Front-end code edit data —
=== Section Start ===
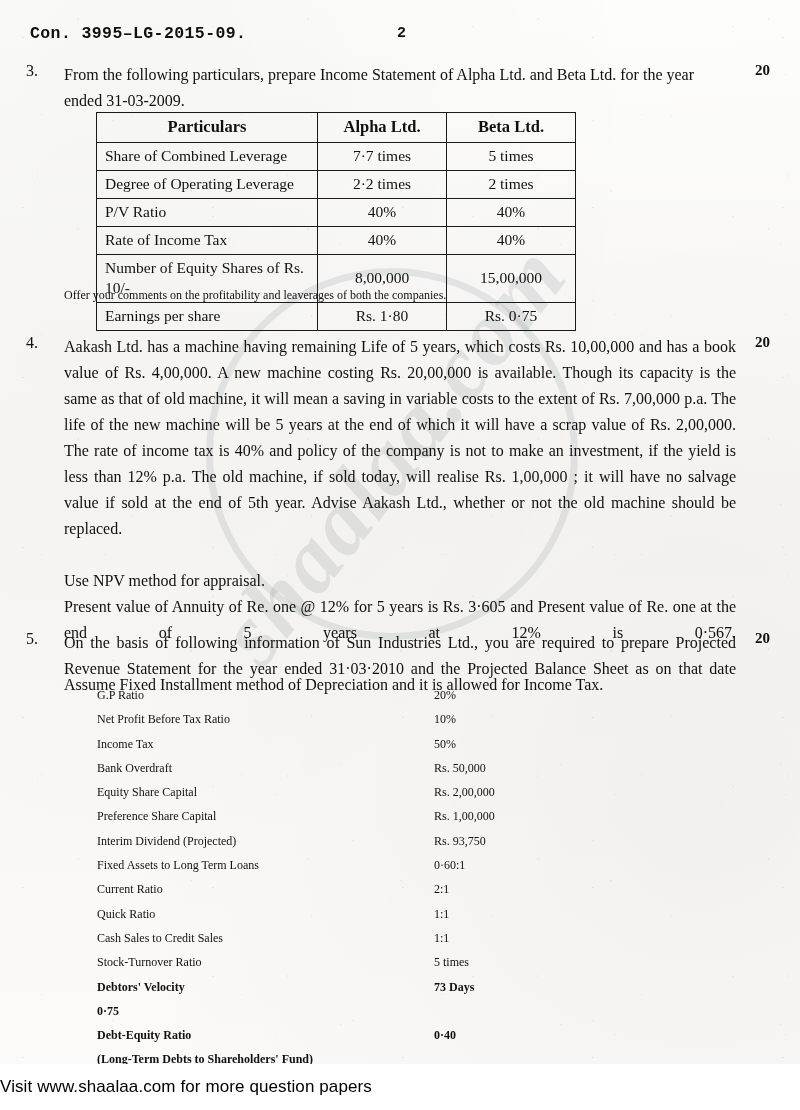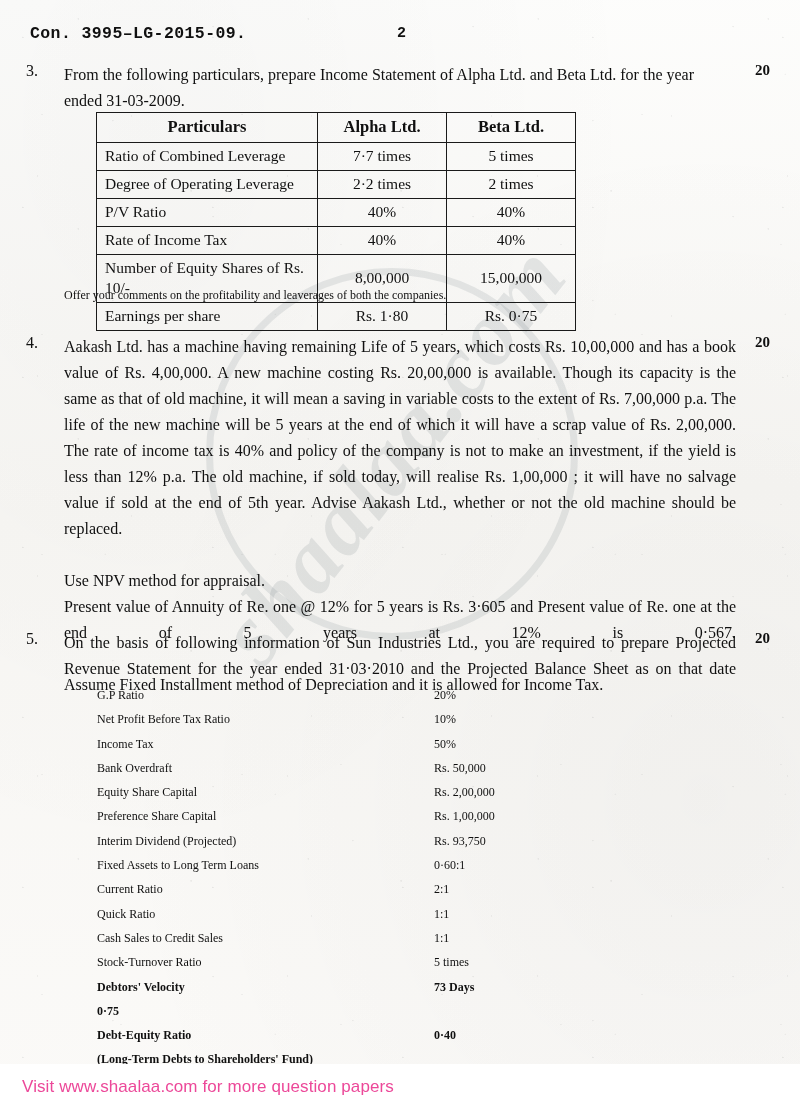"Ratio of Combined Leverage" td.label { text: Ratio -> Share }
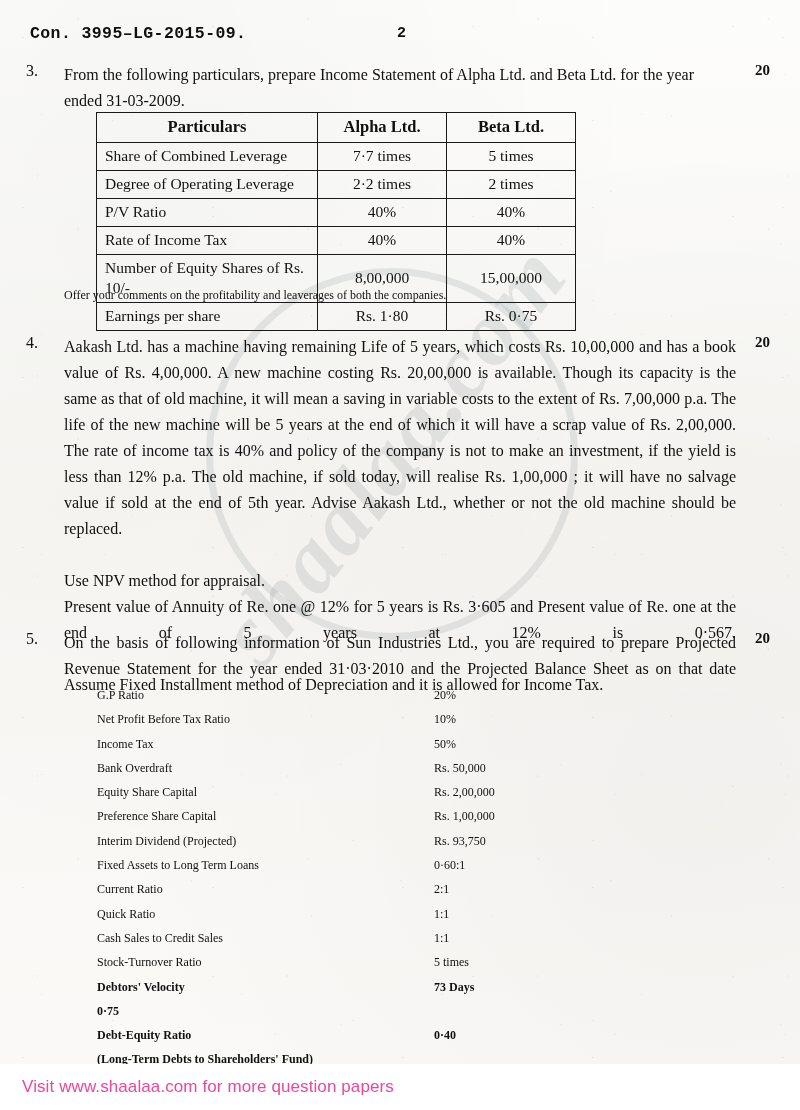"Visit www.shaalaa.com for more question" .footer-text { color: #ec4899 -> #000000; padding-left: 22px -> none }
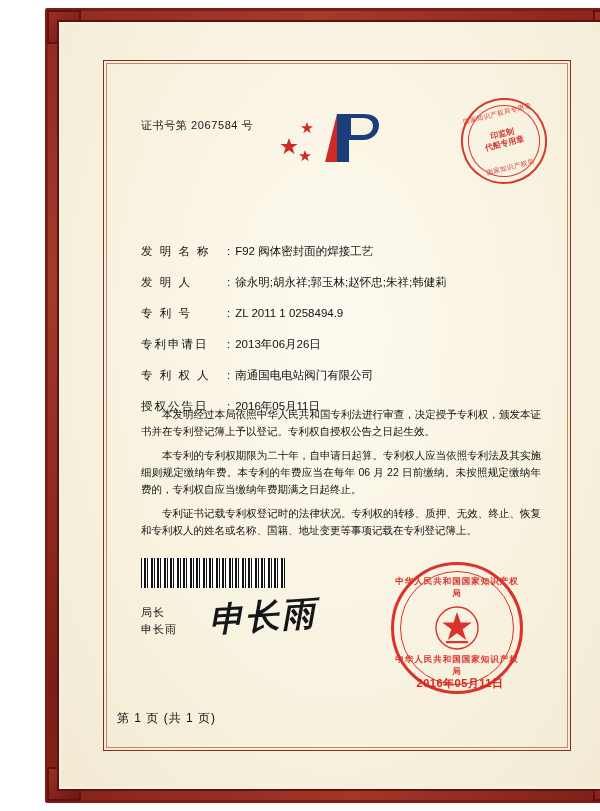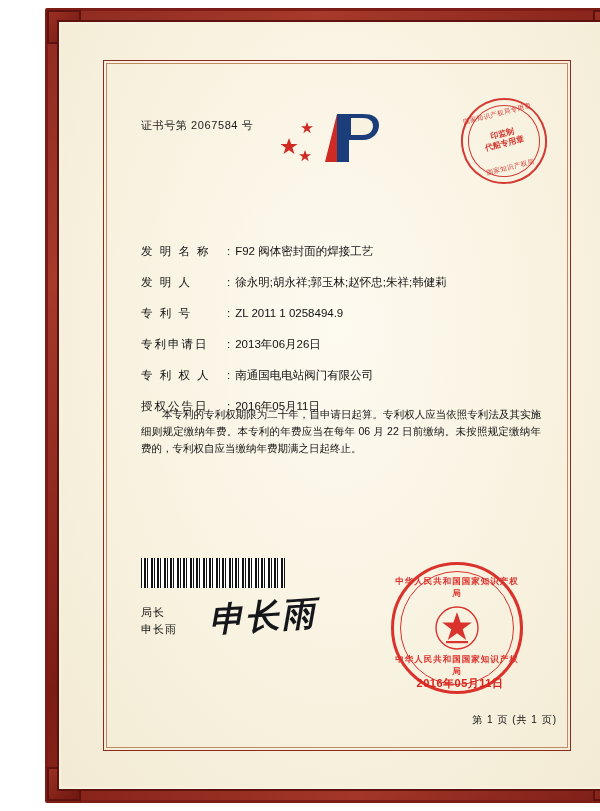"本发明经过本局依照中华人民共和国专利法进行审查，决定授予专利权，颁发本证书并在专" p { html: none -> <p>本发明经过本局依照中华人民共和国专利法进行审查，决定授予专利权，颁发本证书并在专利登记簿上予以登记。专利权自授权公告之日起生效。</p> }
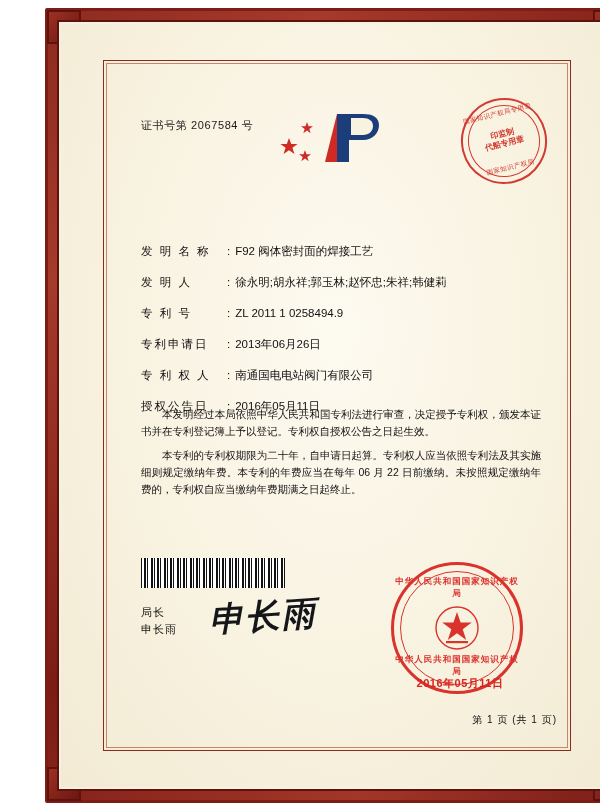"专利证书记载专利权登记时的法律状况。专利权的转移、质押、无效、终止、恢复和专利权" p { html: none -> <p>专利证书记载专利权登记时的法律状况。专利权的转移、质押、无效、终止、恢复和专利权人的姓名或名称、国籍、地址变更等事项记载在专利登记簿上。</p> }
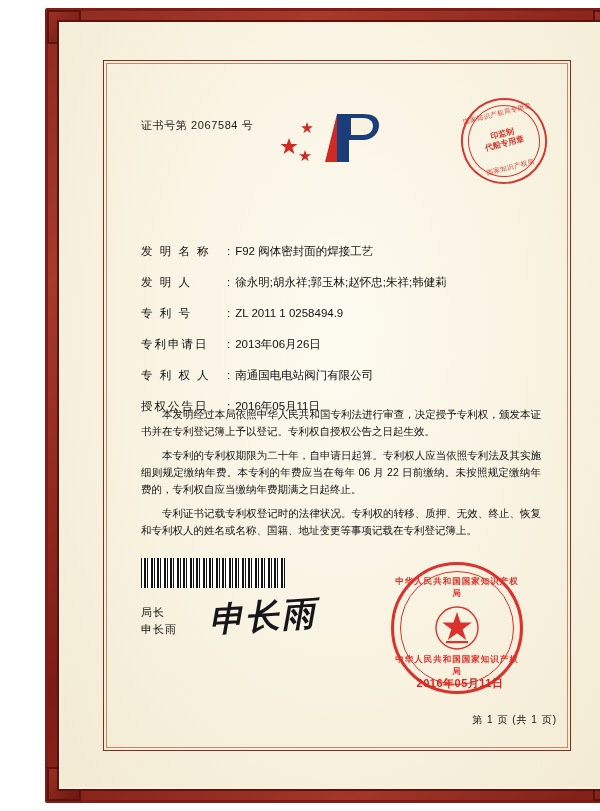"第 1 页 (共 1" .footer { font-size: 10px -> 12px; text-align: right -> left }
=== Section End ===
Return the records above verbatim, leaving out images.

RESPONSE —
"Ratio of Combined Leverage" td.label { text: Ratio -> Share }
"Visit www.shaalaa.com for more question" .footer-text { color: #ec4899 -> #000000; padding-left: 22px -> none }
"本发明经过本局依照中华人民共和国专利法进行审查，决定授予专利权，颁发本证书并在专" p { html: none -> <p>本发明经过本局依照中华人民共和国专利法进行审查，决定授予专利权，颁发本证书并在专利登记簿上予以登记。专利权自授权公告之日起生效。</p> }
"专利证书记载专利权登记时的法律状况。专利权的转移、质押、无效、终止、恢复和专利权" p { html: none -> <p>专利证书记载专利权登记时的法律状况。专利权的转移、质押、无效、终止、恢复和专利权人的姓名或名称、国籍、地址变更等事项记载在专利登记簿上。</p> }
"第 1 页 (共 1" .footer { font-size: 10px -> 12px; text-align: right -> left }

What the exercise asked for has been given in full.